There was something. Behind the mass of trees, a light, gentle but austere. Immediately he stood up, wiped his face and squinted to see through the opaque flutter of leaves. It shone elongated like the space underneath a closed door. Something hidden, vague. He was curious but not afraid of this presence sharing a place with him, and he marveled at this. Like the light in the room of his dream, echoing back, it was an instantaneous empathy with something, anything, that he had not met in years. It was a visceral feeling that he felt but could not understand. It was the threat of fostering a relationship, a beginning at the expense of failure looming in the dark. And so a new calm permeated everything and the light grew with all of this. Soft winds moving through wood and brush, through his damp clothes, smelling of night and sweat.
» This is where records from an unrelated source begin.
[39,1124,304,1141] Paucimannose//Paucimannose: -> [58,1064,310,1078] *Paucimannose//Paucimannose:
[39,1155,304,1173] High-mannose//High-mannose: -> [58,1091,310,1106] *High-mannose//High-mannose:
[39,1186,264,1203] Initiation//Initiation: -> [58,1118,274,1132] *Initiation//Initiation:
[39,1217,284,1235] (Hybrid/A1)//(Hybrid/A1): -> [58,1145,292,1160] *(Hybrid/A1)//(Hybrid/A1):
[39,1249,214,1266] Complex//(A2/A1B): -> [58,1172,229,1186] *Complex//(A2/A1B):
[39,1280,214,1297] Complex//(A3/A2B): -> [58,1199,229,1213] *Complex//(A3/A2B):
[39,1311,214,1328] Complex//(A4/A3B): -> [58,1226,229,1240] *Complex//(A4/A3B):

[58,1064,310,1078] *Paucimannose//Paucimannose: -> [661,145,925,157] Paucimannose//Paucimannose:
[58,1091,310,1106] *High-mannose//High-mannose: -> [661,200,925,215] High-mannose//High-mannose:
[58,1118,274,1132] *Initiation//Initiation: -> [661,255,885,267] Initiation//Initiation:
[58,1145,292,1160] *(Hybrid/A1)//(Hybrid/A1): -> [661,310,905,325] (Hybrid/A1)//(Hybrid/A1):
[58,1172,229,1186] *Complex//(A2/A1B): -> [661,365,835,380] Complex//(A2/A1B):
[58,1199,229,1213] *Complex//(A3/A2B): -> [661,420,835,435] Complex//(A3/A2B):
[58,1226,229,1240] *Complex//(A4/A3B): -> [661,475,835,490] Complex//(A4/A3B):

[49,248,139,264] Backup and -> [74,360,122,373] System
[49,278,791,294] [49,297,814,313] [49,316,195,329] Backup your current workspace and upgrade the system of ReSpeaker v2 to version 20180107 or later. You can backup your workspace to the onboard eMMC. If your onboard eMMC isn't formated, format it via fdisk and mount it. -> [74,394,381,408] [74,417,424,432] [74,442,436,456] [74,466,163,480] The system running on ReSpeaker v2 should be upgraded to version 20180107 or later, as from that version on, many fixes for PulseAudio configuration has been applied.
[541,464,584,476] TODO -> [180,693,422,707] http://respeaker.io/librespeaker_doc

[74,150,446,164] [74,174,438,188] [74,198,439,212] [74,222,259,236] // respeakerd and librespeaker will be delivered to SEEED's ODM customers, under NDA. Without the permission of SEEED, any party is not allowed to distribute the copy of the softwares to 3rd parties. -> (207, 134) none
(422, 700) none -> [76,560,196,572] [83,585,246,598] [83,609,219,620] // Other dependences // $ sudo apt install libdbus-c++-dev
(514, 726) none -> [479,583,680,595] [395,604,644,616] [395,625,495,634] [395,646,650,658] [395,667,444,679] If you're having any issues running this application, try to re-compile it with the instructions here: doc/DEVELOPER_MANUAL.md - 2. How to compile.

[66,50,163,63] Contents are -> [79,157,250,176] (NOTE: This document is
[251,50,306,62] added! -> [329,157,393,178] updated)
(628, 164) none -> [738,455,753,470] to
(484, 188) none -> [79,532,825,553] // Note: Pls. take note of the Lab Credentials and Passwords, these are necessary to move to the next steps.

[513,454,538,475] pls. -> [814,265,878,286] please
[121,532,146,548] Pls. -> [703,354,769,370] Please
He began making his way out of the wooded area, pushing past limbs and branches, hearing twigs and dried leaves break underneath his weight.
From the lower grade, he pushed himself up to the plateau of the dirt road. Brushed himself off and looked back at the moon rising in the east. It was almost full, and beautifully darkened by dense layers of atmosphere near the horizon. He turned and walked toward the car. The dirt and gravel road, pale like the desert world behind him. Reflecting, diffusing the light he had known before.

In gentle waters
A dark blind spot

His car was the only one in the parking lot. The day was still hot and the sun had started to touch the mountains, changing everything in colors. He poked a key into the lock, opened the door and eased himself down. Simultaneously savoring the feeling of the seat and being annoyed by the heat of the car. He started it and felt the blast of air vents and loud music, taking him back to the morning rush to work. Switching off the radio and rolling the windows down, he put it in gear and pushed the accelerator out of the building site and onto the road.
Driving the roads of city, the systems of rhythm maintaining a pulse and order. Alive in everyone. Symmetrical circuits through bodies of community that stretch and overlap one another, blending divergent currents into a contentious confluence. And he, everywhere and within. The aloof witness, the busy talker, the absorbed listener. Going home under the wake of a setting sun. In patterns beginning and ending. In simple progressions of time. Awake in dreams, existing all around and inside their sights. Reflecting back, reciprocating experience as memory, as real. Worn out and disconnected, he slowly drove with the line of cars that were entering the freeway. Moving slow like colors bleeding together in the sky, his car diffused into streams of traffic. The shapes of one cast out, spread into the coming night.